When I walked out of that conference I talked about last week, I had a new found respect for myself. No job was currently in my hands, but with all the guidance I’d been given, I felt like I could get the job I wanted with some good research and practice. I felt confident as I headed back to Dallas.

I think the big difference in dating and careers is the way we approach both. You see a lot of career advice for getting the job – the assumption being you’re technically capable of keeping the job. With dating, it’s the opposite. We assume you can find people (through something such as a dating website), but keeping a relationship seems to be the problem in dating – look at our current divorce rate.

So what if you’re experiencing the opposite problem, and you can’t get into that relationship groove? In a job, they have to work with you once you’re hired, at least a little bit, since there is some form of binding contract. But when we’re free to be our own people, our necks are always on the line. To me, that is the big difference: with a job, so much is clear-cut. If you have an awesome elevator pitch, good interviewing skills, and an ability to network by talking to a few people at any event, you can get a job within a few months given the proper effort.

Dating, on the other hand, is a real fluid thing. There is no elevator pitch, no mock dating. There’s no perfect, one-size-fits-all first impression. And most importantly, who you are when dating is a reflection on the rest of your life, and that cannot be covered in just one or two days at a convention. Generic dating advice that blankets everyone may not specifically cover the real thing that’s stopping you. Maybe you’re an axe murderer and have a bad habit of murdering people, and that’s getting in the way of your relationships. I can guarantee you there is very little advice on how to stop murdering that either I – or anyone else on the JDate blog – will be giving out (though really, anything harmful to other people, in all seriousness, you should probably stop doing).

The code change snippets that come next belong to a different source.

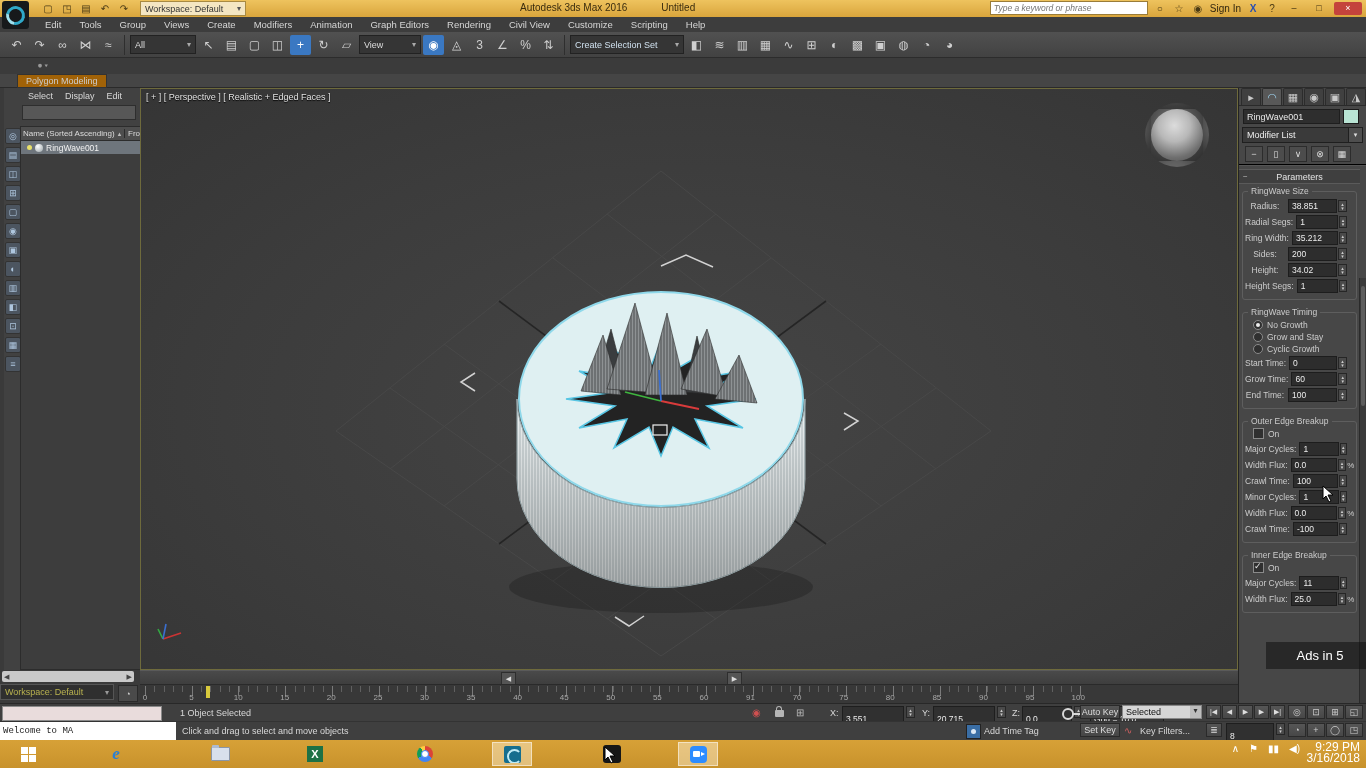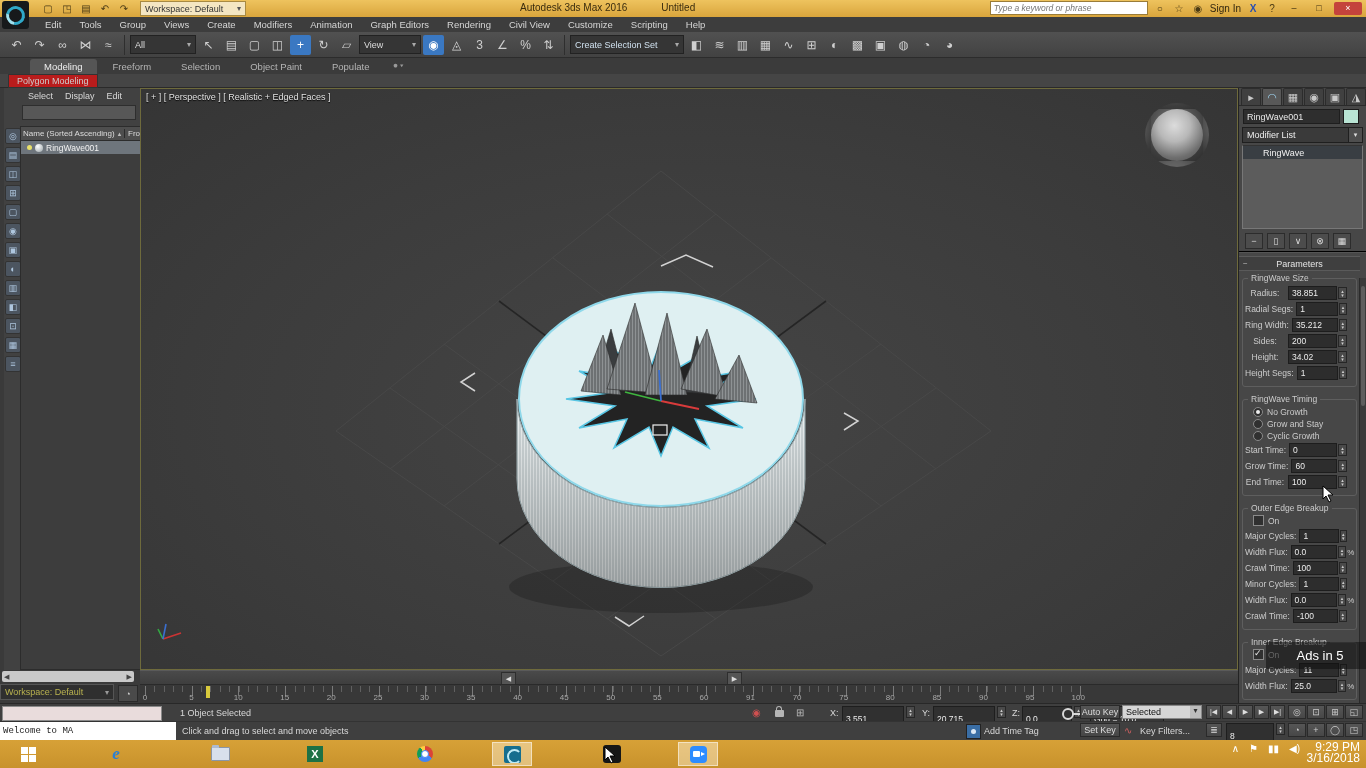"Modeling" span { html: <span> <span>Modeling</span> <span>Freeform</span> <span>Selection</span> <span>Object Paint</span> <span>Populate</span> </span> -> none }
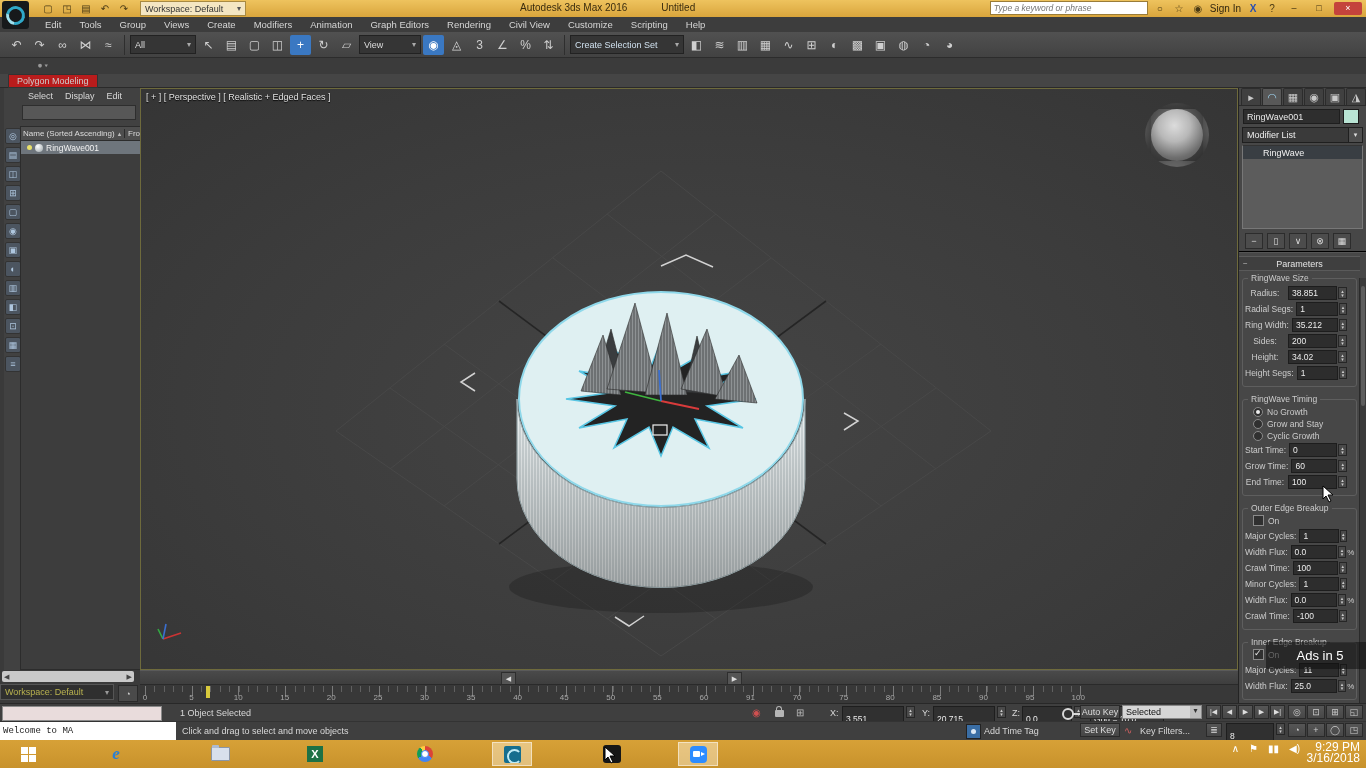"Polygon Modeling" .rsub { background: #b91c1c -> #a16207; margin-left: 8px -> 17px }
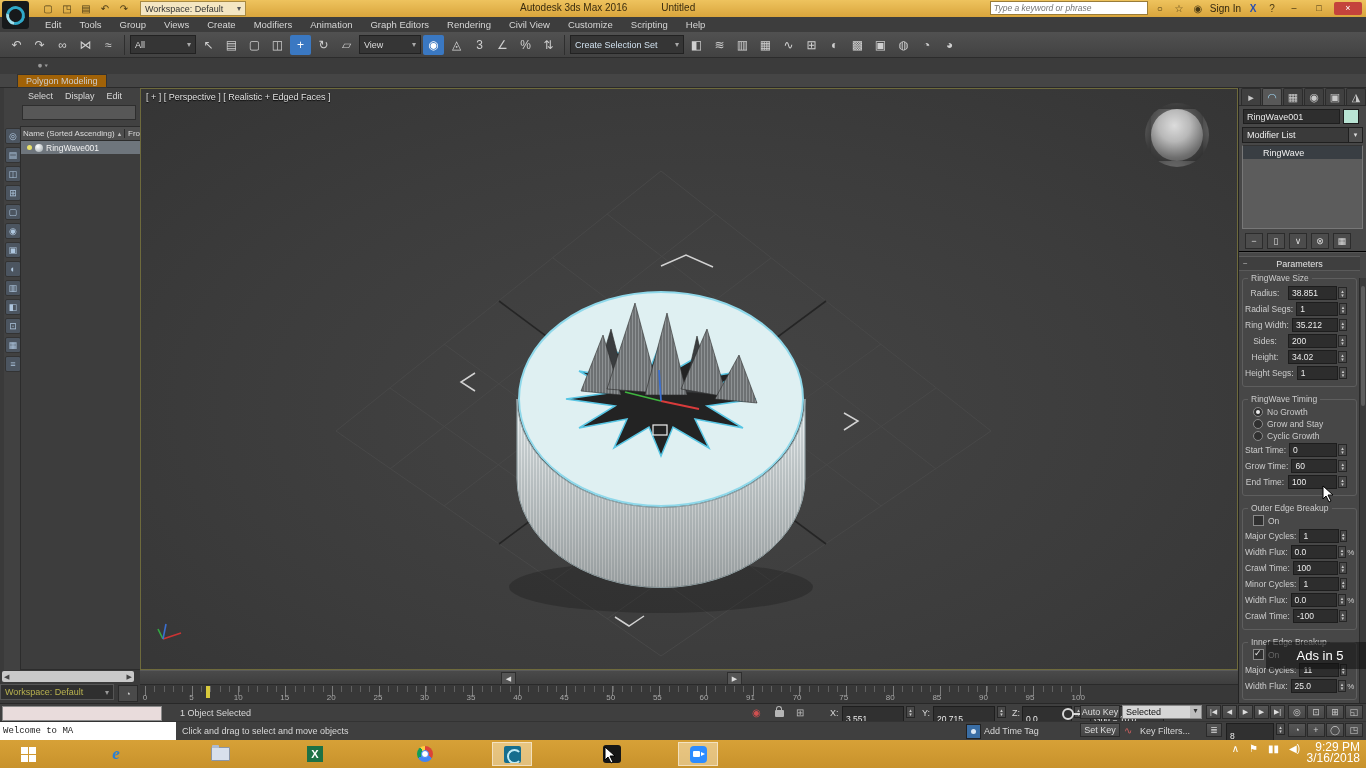"RingWave" div { html: <div> <div>RingWave</div> </div> -> none }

There’s no one-size-fits-all solution, and you may be looking for someone a lot longer than you’re looking for your next job. But there is definitely hope. Dating coaches are out there, advice is out there, etc. But really, go out and learn to be a better you. Take some classes in something you’ve always wanted to do, go better yourself by exercising or going to school, or just do something that challenges you in general. I had a teacher who once told me “practice just makes permanent, not perfect.”  Only when we start to change what we’re doing can we find new things, and lucky for us, you don’t need to go to a convention to do that.